For most users, this will never be a problem, and the convenience of iCloud backups and easy preservation of your data far outweigh any risks. For people who prefer full control over their data, the easiest option is to stop using iCloud and use iTunes instead. This, too, is not news, and in some ways is a regression to the days before iOS 5 when you needed to use a computer to activate, update, and back up your phone at all. But there are multiple benefits to doing local backups, so while the topic is on everyone’s mind we’ll show you how to do it (in case you don’t know) and what you get from it (in case you don’t know everything).
I backup my iPhone locally and you should too. My local backups are encrypted by iTunes and are stored on fully encrypted hard drives, which is a strategy I also encourage you to follow. Besides enhancing privacy by not making my data available to Apple and any court orders it receives this setup also prevents my data from being obtained if Apple’s iCloud servers are breached (which has happened).
iPhones aren’t the only devices that can be backed up locally. Most modern operating systems have built-in backup tools that clone data to external hard drives. These are far superior backup tools in my opinion than “cloud” backup services. If you backup to fully encrypted hard drives you ensure that your data isn’t easily accessible to unauthorized parties. And you can store some of your encrypted backup drives offsite, say at your parents’ house or place of work, to ensure everything isn’t lost if your house burns to the ground.

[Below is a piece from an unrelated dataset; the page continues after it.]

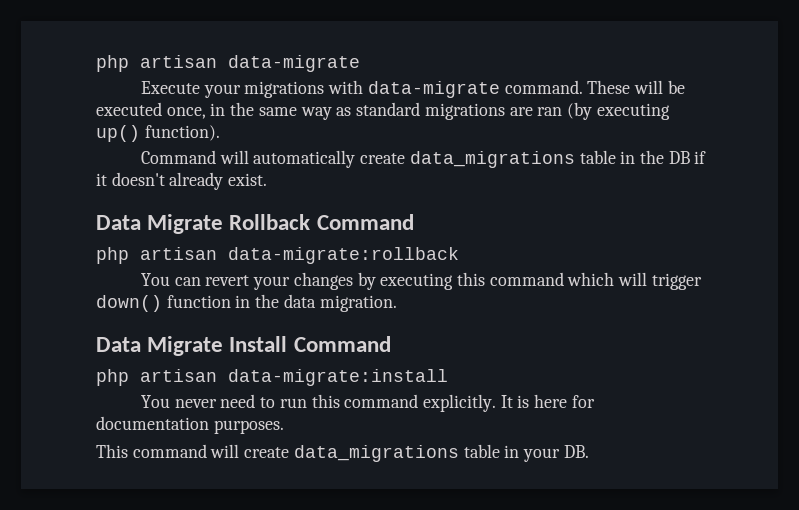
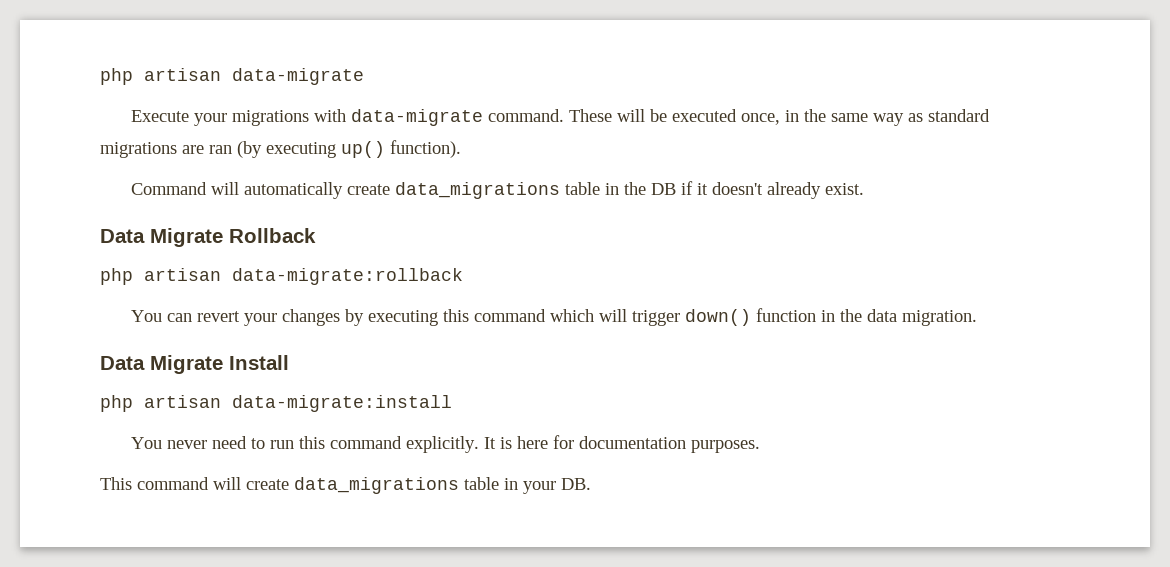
- Data Migrate Rollback Command
+ Data Migrate Rollback
- Data Migrate Install Command
+ Data Migrate Install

Don’t rely on other people’s computers.
One thought on “Backup Locally”
I don’t trust the “cloud” either. It makes me cringe when people keep important email ONLY in the cloud, without a copy on their local machines.
I do use the cloud for additional redundancy. Everything’s encrypted; actually, it’s all buried in .wav files using my own steg program. But if anybody from the government asks, I’m just blowing smoke; there’s nothing in those .wav files.